Notes |
- Free Press, Greenfield, Iowa, 26 Dec 1940: Funeral Services for Mrs. C. M. Rigg, 70
Funeral services for Mrs. C. M. Rigg were held Frieday afternoon at the Methodist church in Greenfield. The Rev. M. R. Talley conducted the services. Music was funished by Mrs. D. R. Earl, Mrs. J. A. Barr, M.G. Kellam and F. E. Rhodes with Miss Ethel Carl as accompanist. The selections: "Jesus Saviour Pilot Me", "Abide With Me" and "Lead Kindly Light". Those serving as pallbearers were: H.F. Shirk, R.J. Reed, Ed Bohan, Sam Plymesser, Claude Martin and Elmer Piper. Burial took place in the Greenfield cemetery.
Sarah Elizabeth Garber was born November 21, 1870, in Jefferson County, Iowa, third child of David H. and Ellen Winder-Garber. When she was seven the family moved to Ness County, Kansas, where they took up a preemption claim, pioneering in a sid house until their frame house was built. There she grew to young womanhood, she and her sister often keeping the house and family while their mother did the nursing of the community, and their father its carpentry.
When she was seventeen years of age they moved to Aspen, Colorado. There within a year her father and two of her sisters were taken in death. The next year the fatherless family moved to Fort Collins, Colorado and the older ones scattered to support themselves.
She was married March 4, 1890 to Charles M. Rigg. They made their home on his farm near Fort Collins where three sons were born. In the spring of 1894 they brought their boys to Iowa, driving overland with teams. They resided in the vicinity of Stuart until 1896, when they settled on the present home farm near Greenfield. It was here they reared their family of four sons and five daughters to maturity.
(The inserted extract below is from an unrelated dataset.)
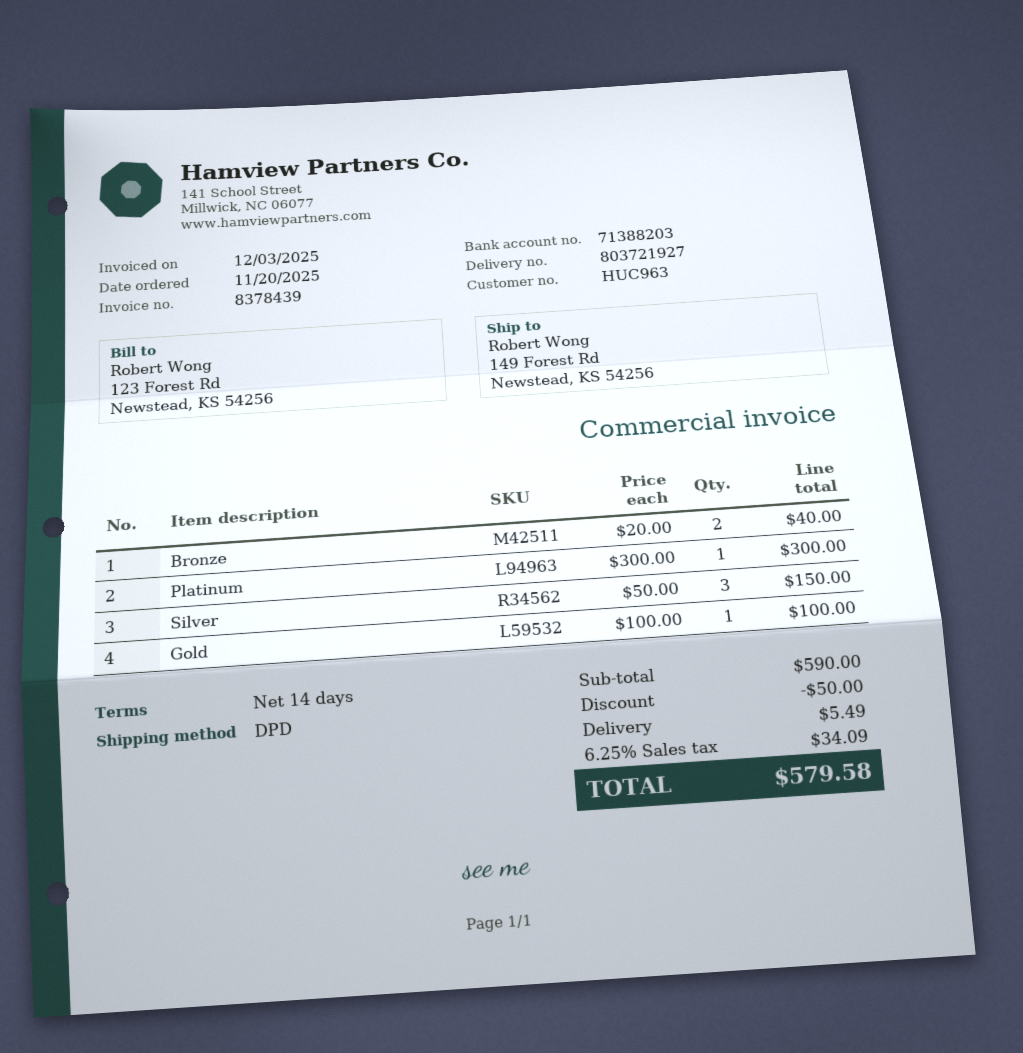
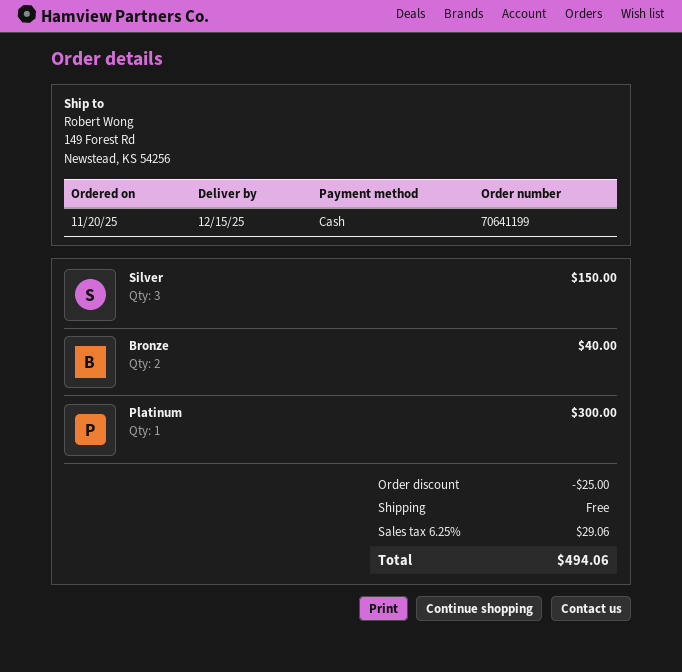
Gold: 1 for 100.00 -> none
discount: 50.00 -> 25.00
shipping: 5.49 -> 0.00
tax: 6.25% = 34.09 -> 6.25% = 29.06
total: 579.58 -> 494.06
She was preceded in death by her husband, who passed on in 1932, and by her eldest daughter, Bessie, who joined her Maker at her missin station in Nadiad, India in 1935.
Although she had reached the age of 70 years in November, Mrs. Riggs had continued the management of her household. It was while doing her work on December 9, that she met with the accident which resulted in her death on Sunday morning, December 15, 1940.
She leaves her children: Elstun, Charles W., and Theodore at home; Mrs. Rolla Hollingsworth of Greenfield; Cleoma, of Pleasanton, Iowa; John D., of Tularosa, New Mexico; and Mrs. Ira Launder and Mary Rigg, of Bell Gardens, California; a step-daughter, Mrs. Sidney W. Cooper of Fort Collins, Colorado; and three grandchildren, Joseph, Theoma, and Elstun Launder.
Surviving also are three sisters, Mrs. Ella Lamb, of Fort Collings, Colorado; Mrs. Bessie Mason, of Tacoma, Washington, and Mrs. J.R. Baker, of Pratt, Kansas; two brothers, Levi Garber, of Pratt, Kansas, and S.A. Garber of Tacoma, Washington; her nieces and nephews, and other relatives and friends to whom her character and personality have endeared her.
She was reared in the Church of the Brethren of which her father was a lay minister. She was always a sincere Christian and, since the closing of the Community church at Old Groveland, has been a member of the Methodist church of Greenfield. She belonged to the American Legion Auxiliary, the Women's Foreign Missionary Society, and has been a lifelong member of the Woman's Christian Temperance Union.
Possessed of broad interests and many talents for self-expression, she made her home and the rearing of her family her career, giving to her children inspiration and encouragement for their lives. Although her days were chiefly spent in her home, her friendships encircled the globe.